By
Tom Blumer
J
anuary 22, 2013
President Barack Obama’s
second inaugural address on
Monday was mostly what one would have expected: A paean to the wonders
of statism and how great America could be if we would just overcome our
unhealthy legacy. In Obama’s world, we would all be so much better if we
could get over obsessions like rugged individualism and the true
meaning of the words contained in our nation’s Constitution, and let a
benevolent, all-knowing government take more control over our everyday
lives.
But in the midst of his “we know better” exercise, Obama made the
most stunning admission of abject failure I have heard a president utter
in my lifetime. I’ll have more on that shortly.
In his speech, Obama made a pretense of paying homage to our Founding
Fathers, but followed it with a clear indication that he believes their
wisdom is passé by claiming that “preserving our individual freedoms
ultimately requires collective action.” Other than our involvement in
wars, which he falsely claims will soon be coming to an end, I can’t
imagine what he could be thinking of. Obama even added a dose of coldly
calculated and contemptuous ridicule to the mix by including an
insulting reference to the modern wartime inadequacy of “muskets and
militias.”
Though it was indeed, as the Politico’s Glenn Thrush
correctly noted,
“the most liberal speech he has delivered as president,” it clearly
disappointed some of those in the establishment press who wanted to hear
Obama go for his opponents’ jugulars. That group includes John
Dickerson, who has been
Political Director at CBS News since November 2011.
Dickerson put on his best game face at Slate
after the speech, but it’s clear from reading his previous
2,000-word battle plan disguised as a column on Friday that Obama didn’t go as far as he would have liked.
The column’s headlines called for Obama to “Go for the Throat!” and
“declare war on the Republican Party.” In his content, Dickerson claimed
that Republican recalcitrance meant that “Obama’s only remaining option
is to pulverize,” and that the president “can only cement his legacy if
he destroys the GOP.” Slate was so thrilled with the piece that
it amped up its
“most popular” tease list title to read: “Why Obama Should Seek To
Destroy the Republican Party.” Dickerson’s occupation of such an
influential perch at CBS and the presence of so many others like him at
other news outlets largely explain why last year’s establishment press
coverage of the GOP primaries and the general election was so ruthlessly
biased against Republicans and especially conservatives.

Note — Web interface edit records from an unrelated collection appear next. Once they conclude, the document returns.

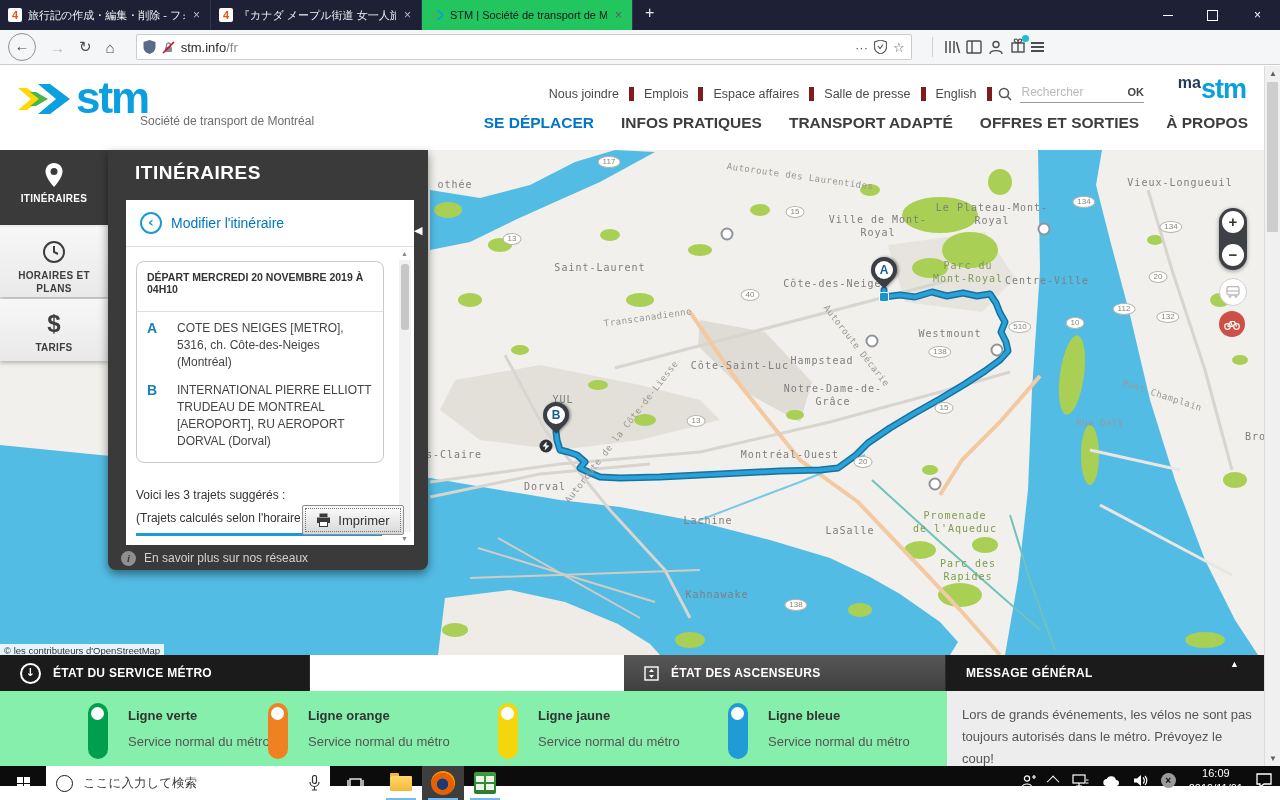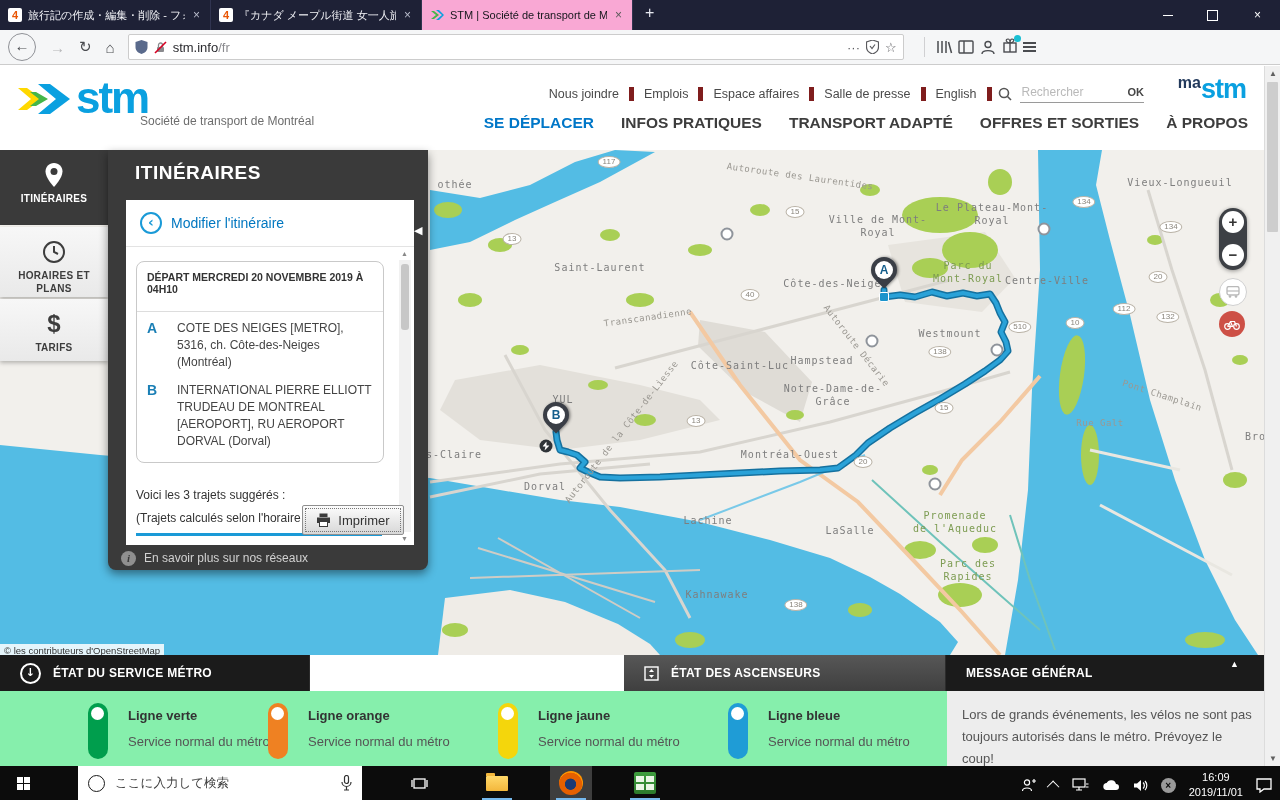--- a/index.html
+++ b/index.html
@@ -10,7 +10,7 @@
   .btab{width:194px;display:flex;align-items:center;gap:6px;padding:0 8px;color:#f2f3f7;font-size:11px;border-right:1px solid #303450;cursor:default;}
   .btab .t{flex:1;white-space:nowrap;overflow:hidden;}
   .btab .x{color:#b9bccb;font-size:12px;padding:0 2px;}
-  .btab.active{background:#f9a8d4;color:#15171c;}
+  .btab.active{background:#22c55e;color:#15171c;}
   .btab.active .x{color:#5a5a5a;}
   .fav4{width:14px;height:14px;background:#fff;border-radius:2px;color:#e95504;font:bold 11px/14px "Liberation Sans",sans-serif;text-align:center;flex:none;}
   .newtab{color:#e6e8f0;font-size:16px;padding:4px 12px;}

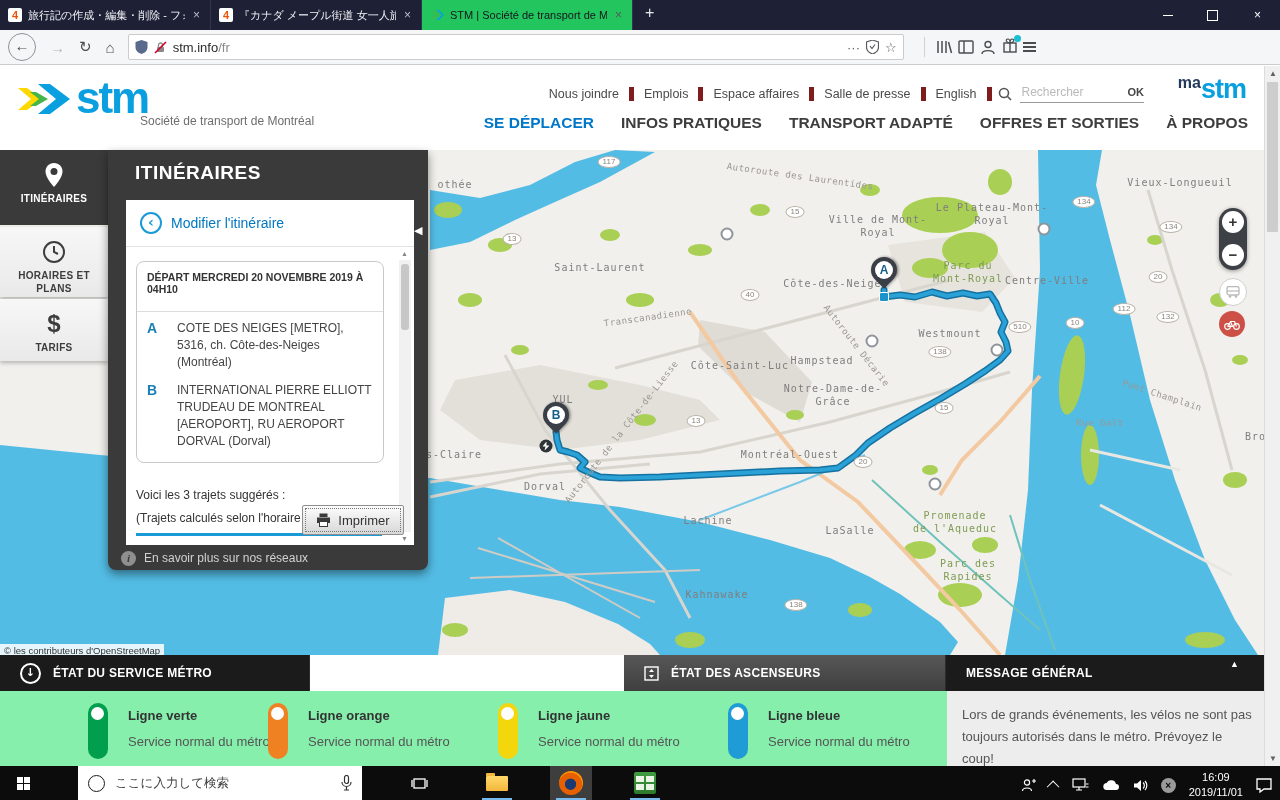--- a/index.html
+++ b/index.html
@@ -22,7 +22,7 @@
   .tbicon{color:#4a4c50;font-size:15px;margin:0 7px;text-align:center;}
   .backcirc{width:26px;height:26px;border:1px solid #8f9196;border-radius:50%;line-height:24px;margin-left:8px;background:#f5f6f7;}
   .fwd{color:#b6b6b8;}
-  #urlbar{height:24px;width:762px;margin-left:6px;background:#fff;border:1px solid #ccc;border-radius:2px;display:flex;align-items:center;padding:0 6px;gap:6px;}
+  #urlbar{height:24px;width:762px;margin-left:14px;background:#fff;border:1px solid #ccc;border-radius:2px;display:flex;align-items:center;padding:0 6px;gap:6px;}
   #urltext{font-size:13px;color:#2a2a2e;}
   #urltext .path{color:#8a8a8e;}
   #urlbar .spacer{flex:1;}

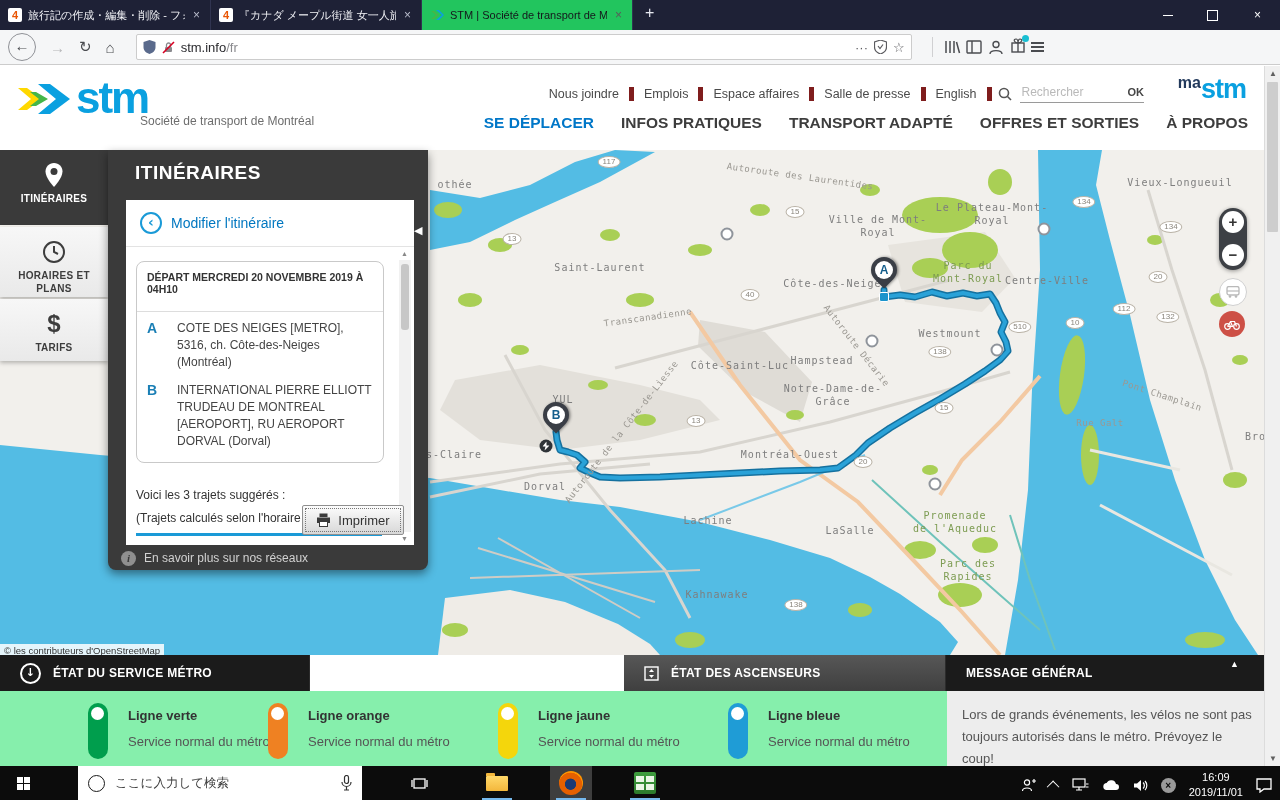--- a/index.html
+++ b/index.html
@@ -112,7 +112,7 @@
   #msgpanel{position:absolute;left:947px;top:0;width:317px;height:75px;background:#ededed;padding:13px 0 0 15px;box-sizing:border-box;}
   #msgpanel .mt{font-size:13px;color:#555;line-height:22px;width:295px;}
   
-  #taskbar{position:absolute;left:0;top:766px;width:1280px;height:34px;background:#0c0c0c;display:flex;align-items:flex-end;color:#fff;gap:32px;}
+  #taskbar{position:absolute;left:0;top:766px;width:1280px;height:20px;background:#0c0c0c;display:flex;align-items:flex-start;color:#fff;}
   #startbtn{width:46px;height:34px;display:flex;align-items:center;justify-content:center;}
   .wingrid{display:grid;grid-template-columns:6px 6px;grid-gap:1px;}
   .wingrid i{width:6px;height:6px;background:#fff;}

Given the content of the rest of his speech, it was astonishing to
hear Obama say the following five words: ”An economic recovery has
begun.”
Wow.
We’re just three weeks shy of the fourth anniversary of the passage
of the February 2009 “stimulus plan.” It was supposed to turn the
economy around after the evil George W. Bush ruined everything. Obama’s
Keynesian economists told us that without the stimulus plan’s immediate
implementation, unemployment would rise
to an unacceptable 9 percent by the summer of 2010. But if we would just pass this monstrosity which
nobody read, unemployment would peak at 8 percent in just a few months and gradually fall to 5.2 percent by the end of 2012.
What really happened is that despite the plan’s passage (actually,
largely because of it), the unemployment rate hit 10 percent before 2009
was even over, stayed above 8 percent for a post-World War II record
43 months, and is still
at 7.8 percent.
The Obama government, set into fiscal motion by the Democratic Congress
of 2009-2010 and running on autopilot ever since, has run up $5
trillion in supposedly stimulative budget deficits and has been the
beneficiary of four years of supposedly stimulative near-zero interest
rates courtesy of
Ben the Betrayer Bernanke’s Federal Reserve.
Now, after all of that ruinous stimulus, the best our president can
say is: “An economic recovery has begun.” It’s almost as if he wants us
to believe that this strange, uncontrollable beast called the economy
has finally decided to get better on its own.
Unfortunately for those who are unemployed, under-employed, and
discouraged, there’s still reason to believe that the economy, after so
many false starts during Obama’s first term, is once again sputtering.
Economists have been wearing out their erasers and “delete” keys
writing down their estimates of economic growth during the fourth
quarter of 2012. The rough consensus is that gross domestic product will
grow by an annualized 1.5 percent,
down from 3.1 percent in the third quarter –
if we’re lucky.
Seasonally adjusted job growth has only averaged 130,000 during the past ten months. That’s below
the 150,000 jobs needed just
to keep pace with growth in the adult population. Additionally, in a
sign that the trend is in the wrong direction, the raw number of jobs
changes before seasonal adjustment
has been lower than that seen in the same month of the previous year during three of the past four months.
Finally, in perhaps the most ominous sign of decay, last week’s
report on initial jobless claims told us that the raw number of claims
filed (i.e., before seasonal adjustment) was greater than the comparable
week a year ago — the first time this has happened in a truly
comparable non-holiday week
since October 2009.
The way things are going, Obama’s successor may very well use those
same five words — “An economic recovery has begun” — in his or her
inaugural address four long years from now.